Insights for Chicago to Improve Public Safet

(CS622 - Data Engineering Project)

Project Presentation Video:

Project initiation Video:

1. Introduction

This project aims to support data-driven public safety initiatives for Chicago by applying data engineering principles, leveraging public datasets from Data.gov, cloud and technology. Through data ingestion, transformation, and analysis, the project aims to uncover valuable insights that can contribute to improving public safety.

The analysis seeks to provide actionable insights to policymakers, enabling them to identify specific geographic areas that require attention and make informed decisions to enhance public safety effectively.

2. Overall Architecture

The project ingests four datasets from APIs into Azure Blob Storage using Python in a Pipenv environment, with data transformation and analysis performed in Azure Databricks. Final analysis and visualization are done in Power BI and Jupyter Notebook, with all code synchronized to a GitHub repository.

3. How to run the code :

File structure:

step-1 : setup Local Machine Virtual Environment

A Pipenv virtual environment is set up on the local machine to run the ingestion code, with necessary Python packages installed to meet dependencies. The Pipfile or Pipfile.lock can be used to recreate the environment, and a table below shows some of the installed packages and their use cases.

Install Pipenv: Use the following command to install Pipenv:

pip install --user pipenv

Activate Pipenv:

  pipenv shell

Pienv Documentation Link:

pipenv documentation

step-2 : Setup Azure Cloud

Within azure cloud, create a storage account, key vault and Azure data bricks (ADB). Then setup ADB workspace to access blob storages using access keys.

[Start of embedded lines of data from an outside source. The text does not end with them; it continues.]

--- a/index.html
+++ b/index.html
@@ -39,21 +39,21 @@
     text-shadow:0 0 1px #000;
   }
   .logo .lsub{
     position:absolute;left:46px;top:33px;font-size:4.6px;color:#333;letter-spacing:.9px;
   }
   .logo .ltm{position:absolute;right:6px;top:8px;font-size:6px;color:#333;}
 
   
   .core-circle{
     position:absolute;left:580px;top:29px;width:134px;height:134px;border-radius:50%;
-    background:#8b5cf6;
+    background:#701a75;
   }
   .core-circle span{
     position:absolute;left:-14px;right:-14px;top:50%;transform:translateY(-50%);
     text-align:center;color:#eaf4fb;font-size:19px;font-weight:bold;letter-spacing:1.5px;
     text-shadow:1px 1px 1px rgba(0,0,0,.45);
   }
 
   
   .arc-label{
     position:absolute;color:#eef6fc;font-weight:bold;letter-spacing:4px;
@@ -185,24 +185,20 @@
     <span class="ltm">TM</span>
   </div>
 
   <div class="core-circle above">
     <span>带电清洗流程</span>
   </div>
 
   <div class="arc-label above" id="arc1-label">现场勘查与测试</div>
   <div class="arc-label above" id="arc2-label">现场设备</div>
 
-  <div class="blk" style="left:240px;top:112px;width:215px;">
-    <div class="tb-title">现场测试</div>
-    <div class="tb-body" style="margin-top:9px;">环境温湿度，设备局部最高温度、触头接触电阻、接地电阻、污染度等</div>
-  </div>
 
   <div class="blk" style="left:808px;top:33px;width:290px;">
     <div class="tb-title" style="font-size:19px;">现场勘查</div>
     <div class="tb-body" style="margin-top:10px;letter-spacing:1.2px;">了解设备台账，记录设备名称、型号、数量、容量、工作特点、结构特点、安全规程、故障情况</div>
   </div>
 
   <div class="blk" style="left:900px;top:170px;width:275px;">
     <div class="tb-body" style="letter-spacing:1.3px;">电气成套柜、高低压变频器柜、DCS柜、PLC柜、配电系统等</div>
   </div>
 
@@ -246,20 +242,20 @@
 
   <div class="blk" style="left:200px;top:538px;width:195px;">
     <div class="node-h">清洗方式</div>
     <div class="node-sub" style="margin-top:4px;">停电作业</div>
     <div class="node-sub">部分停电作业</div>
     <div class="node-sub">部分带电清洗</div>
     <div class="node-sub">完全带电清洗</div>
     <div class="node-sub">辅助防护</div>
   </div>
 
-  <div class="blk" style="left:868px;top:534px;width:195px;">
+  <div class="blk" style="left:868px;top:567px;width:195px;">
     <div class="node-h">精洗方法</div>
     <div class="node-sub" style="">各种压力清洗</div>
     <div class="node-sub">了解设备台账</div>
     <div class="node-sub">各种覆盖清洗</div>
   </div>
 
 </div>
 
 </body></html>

4. Implementation Steps (Road map)

The project follows the data engineering lifecycle, including ingestion, transformation, and analysis. To see detailed implementation steps, visit the ImplementationSteps_and_Report.pdf file within this repo.

I. INGESTION

Data is ingested programmatically from four sources (shown below) into Azure Blob Storage using batch approach. Containers within Azure storage are also programmatically created using azure-storage-file-datalake python package. Row/column filters are applied to ingest only relevant data, avoid null values and aovid API throtteling.

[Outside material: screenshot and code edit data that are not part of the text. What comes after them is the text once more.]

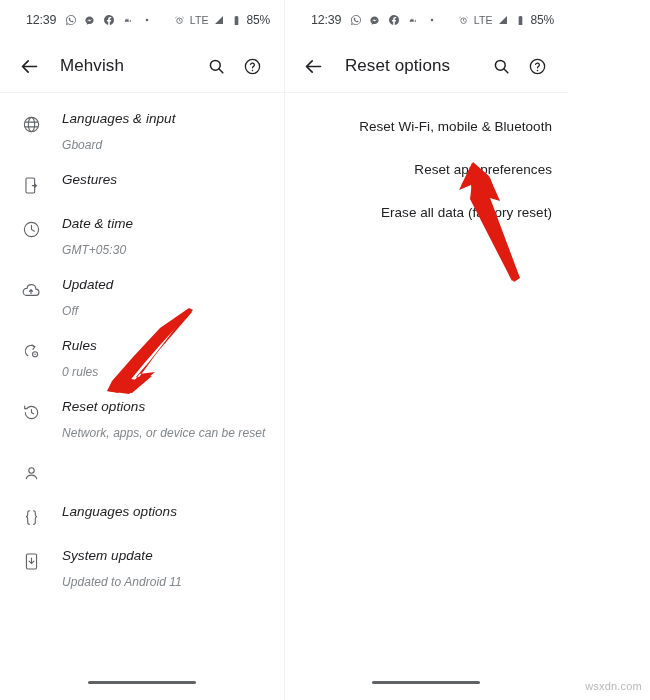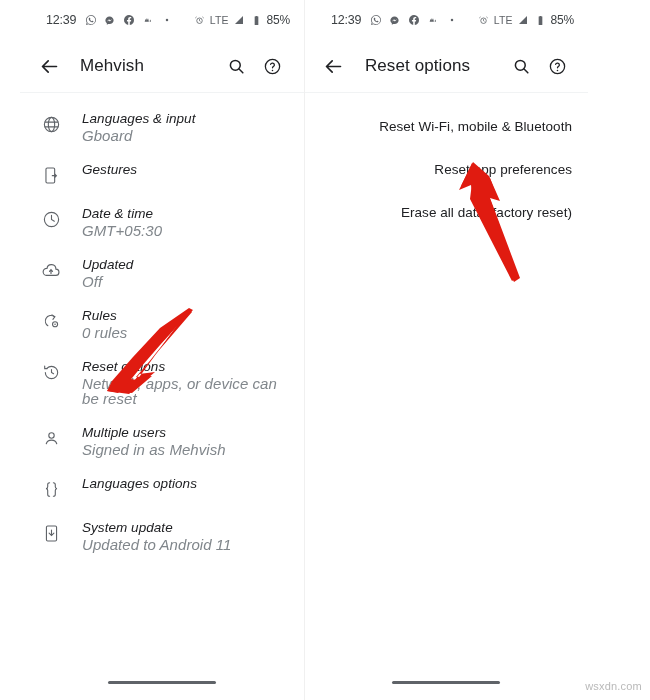--- a/index.html
+++ b/index.html
@@ -11,21 +11,20 @@
     width: 650px;
     height: 700px;
     font-family: "Liberation Sans", sans-serif;
     position: relative;
     overflow: hidden;
   }
   .screens {
     display: flex;
     width: 568px;
     height: 700px;
-    padding-left: 20px;
   }
   .phone {
     width: 325px;
     height: 700px;
     position: relative;
     background: #ffffff;
     box-sizing: border-box;
   }
   .phone.right {
     border-left: 1px solid #f0f0f0;
@@ -151,24 +150,24 @@
     flex-direction: column;
     justify-content: center;
   }
   .setting-title {
     font-size: 13.5px;
     color: #202124;
     line-height: 17px;
     letter-spacing: 0.05px;
   }
   .setting-sub {
-    font-size: 15px;
+    font-size: 12px;
     color: #80868b;
     line-height: 15px;
-    margin-top: 1px;
+    margin-top: 11px;
     letter-spacing: 0.05px;
   }
 
   
   .reset-list {
     padding-top: 12px;
     text-align: right;
   }
   .reset-row {
     padding: 12px 16px 12px 60px;
@@ -378,24 +377,20 @@
         </span>
       </div>
 
       <div class="setting-row">
         <span class="setting-icon">
           <svg viewBox="0 0 24 24" width="19" height="19">
               <circle cx="12" cy="8.2" r="3.4" fill="none" stroke="currentColor" stroke-width="1.4"></circle>
               <path fill="none" stroke="currentColor" stroke-width="1.4" stroke-linecap="round" d="M5.4 18.6c.9-3 3.5-4.6 6.6-4.6s5.7 1.6 6.6 4.6"></path>
             </svg>
         </span>
-        <span class="setting-texts">
-          <span class="setting-title">Multiple users</span>
-          <span class="setting-sub">Signed in as Mehvish</span>
-        </span>
       </div>
 
       <div class="setting-row">
         <span class="setting-icon">
           <svg viewBox="0 0 24 24" width="19" height="19">
               <path fill="none" stroke="currentColor" stroke-width="1.4" stroke-linecap="round" d="M9.6 3.5c-2 0-2.4 1-2.4 2.6v2.4c0 1.6-.8 2.4-2.2 2.4 1.4 0 2.2.8 2.2 2.4V18c0 1.6.4 2.6 2.4 2.6M14.4 3.5c2 0 2.4 1 2.4 2.6v2.4c0 1.6.8 2.4 2.2 2.4-1.4 0-2.2.8-2.2 2.4V18c0 1.6-.4 2.6-2.4 2.6"></path>
             </svg>
         </span>
         <span class="setting-texts">
           <span class="setting-title">Languages options</span>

To start ingestion, register on Data.gov to create an API key and store it in a config file. Also copy SAS key to a config file to be able to write to azure storage programatically. Add config files to .gitignore for security.

DataSource #1: Crimes - 2001 to Present - Dynamic data

Attribute	Details
Dataset URL	Crimes - 2001 to Present
About Data	`https://data.cityofchicago.org/Public-Safety/Crimes-2001-to-Present/ijzp-q8t2/about_data`
API Endpoint	`https://data.cityofchicago.org/resource/ijzp-q8t2.json`
API Documentation	`https://dev.socrata.com/foundry/data.cityofchicago.org/ijzp-q8t2`
Data Owner	Chicago Police Department
Date Created	`September 30, 2011`
Data Update Frequency	`Daily`
Rows	`8.19M` (each row represents a reported crime, anonymized to the block level)
Columns	`22`
DateRange	`01/01/2001` - `present`

DataSource #2: Arrests - Dynamic data

Attribute	Details
Dataset URL	Arrests
About Data	`https://data.cityofchicago.org/Public-Safety/Arrests/dpt3-jri9/about_data`
API Endpoint	`https://data.cityofchicago.org/resource/dpt3-jri9.json`
API Documentation	`https://dev.socrata.com/foundry/data.cityofchicago.org/dpt3-jri9`
Data Owner	Chicago Police Department
Date Created	`June 22, 2020`
Data Update Frequency	`Daily`
Rows	`660K` (each row represents an arrest, anonymized to the block level)
Columns	`24`
DateRange	`01/01/2014` - `present`

DataSource #3: Socioeconomically Disadvantaged Areas

Property	Details
Dataset URL	Socioeconomically Disadvantaged Areas
About Data	`https://data.cityofchicago.org/Community-Economic-Development/Socioeconomically-Disadvantaged-Areas/2ui7-wiq8/about_data`
API Endpoint	`https://data.cityofchicago.org/resource/2ui7-wiq8.geojson`
API Documentation	`https://dev.socrata.com/foundry/data.cityofchicago.org/2ui7-wiq8`
Data Owner	Department of Planning and Development
Date Created	`October 13, 2022`
Last Update	`July 12, 2024`
Data Update Frequency	`N/A`
Rows	`254`
Columns	`1`

DataSource #4: Socioeconomic Indicators

Property	Details
Dataset URL	Census Data - Selected socioeconomic indicators
About Data	`https://data.cityofchicago.org/Health-Human-Services/Census-Data-Selected-socioeconomic-indicators-in-C/kn9c-c2s2/about_data`
API Endpoint	`https://data.cityofchicago.org/resource/kn9c-c2s2.json`
API Documentation	`https://dev.socrata.com/foundry/data.cityofchicago.org/kn9c-c2s2`
Data Owner	Public Health
Date Created	`January 5, 2012`
Last Update	`September 12, 2014`
Data Update Frequency	`Updated as new data becomes available`
Rows	`78`
Columns	`9`

ingestion preview:

ingestion-vid2.mp4

II. TRANSFORMATION (Unify, Join, Aggregate data)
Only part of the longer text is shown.